● **Your instructions**: Exactly the lines from the one containing "tax: 6.5% = 43.53 -> 6.5% = 51.94" to the final line below should be output, and no others.

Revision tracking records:
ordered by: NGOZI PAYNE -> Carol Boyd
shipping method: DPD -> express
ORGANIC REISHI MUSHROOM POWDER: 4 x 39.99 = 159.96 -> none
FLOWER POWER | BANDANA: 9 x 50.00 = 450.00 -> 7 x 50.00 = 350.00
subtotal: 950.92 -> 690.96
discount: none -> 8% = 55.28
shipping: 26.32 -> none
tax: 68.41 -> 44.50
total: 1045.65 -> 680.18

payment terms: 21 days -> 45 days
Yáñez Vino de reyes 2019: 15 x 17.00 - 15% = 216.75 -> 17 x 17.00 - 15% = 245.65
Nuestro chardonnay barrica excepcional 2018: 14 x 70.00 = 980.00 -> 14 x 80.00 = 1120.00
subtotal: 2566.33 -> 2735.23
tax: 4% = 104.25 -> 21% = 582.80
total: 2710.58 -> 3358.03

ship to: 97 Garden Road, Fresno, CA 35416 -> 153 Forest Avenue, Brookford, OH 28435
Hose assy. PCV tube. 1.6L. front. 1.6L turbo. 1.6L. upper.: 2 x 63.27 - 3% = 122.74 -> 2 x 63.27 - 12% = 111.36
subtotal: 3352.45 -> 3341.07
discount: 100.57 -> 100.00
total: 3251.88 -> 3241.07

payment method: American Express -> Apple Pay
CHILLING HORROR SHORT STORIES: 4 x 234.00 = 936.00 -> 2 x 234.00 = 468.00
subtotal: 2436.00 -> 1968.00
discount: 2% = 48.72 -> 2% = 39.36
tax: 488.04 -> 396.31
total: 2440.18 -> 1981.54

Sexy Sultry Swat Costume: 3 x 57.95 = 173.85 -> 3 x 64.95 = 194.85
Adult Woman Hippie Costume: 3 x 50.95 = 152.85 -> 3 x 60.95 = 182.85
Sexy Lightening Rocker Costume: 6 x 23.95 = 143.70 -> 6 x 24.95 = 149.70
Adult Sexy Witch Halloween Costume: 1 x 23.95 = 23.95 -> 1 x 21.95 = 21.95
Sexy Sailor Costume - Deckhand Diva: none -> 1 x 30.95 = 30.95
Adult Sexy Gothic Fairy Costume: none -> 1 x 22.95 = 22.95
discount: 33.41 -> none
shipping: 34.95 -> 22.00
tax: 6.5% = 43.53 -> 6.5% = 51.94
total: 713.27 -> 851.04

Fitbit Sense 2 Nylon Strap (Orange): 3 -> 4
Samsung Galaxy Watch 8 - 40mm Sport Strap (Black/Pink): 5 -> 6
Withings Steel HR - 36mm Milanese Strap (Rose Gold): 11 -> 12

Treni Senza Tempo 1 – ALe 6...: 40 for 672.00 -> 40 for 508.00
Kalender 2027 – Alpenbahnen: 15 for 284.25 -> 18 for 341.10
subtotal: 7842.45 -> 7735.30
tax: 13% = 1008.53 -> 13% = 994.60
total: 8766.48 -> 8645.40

● **Solution below**:
tax: 6.5% = 43.53 -> 6.5% = 51.94
total: 713.27 -> 851.04

Fitbit Sense 2 Nylon Strap (Orange): 3 -> 4
Samsung Galaxy Watch 8 - 40mm Sport Strap (Black/Pink): 5 -> 6
Withings Steel HR - 36mm Milanese Strap (Rose Gold): 11 -> 12

Treni Senza Tempo 1 – ALe 6...: 40 for 672.00 -> 40 for 508.00
Kalender 2027 – Alpenbahnen: 15 for 284.25 -> 18 for 341.10
subtotal: 7842.45 -> 7735.30
tax: 13% = 1008.53 -> 13% = 994.60
total: 8766.48 -> 8645.40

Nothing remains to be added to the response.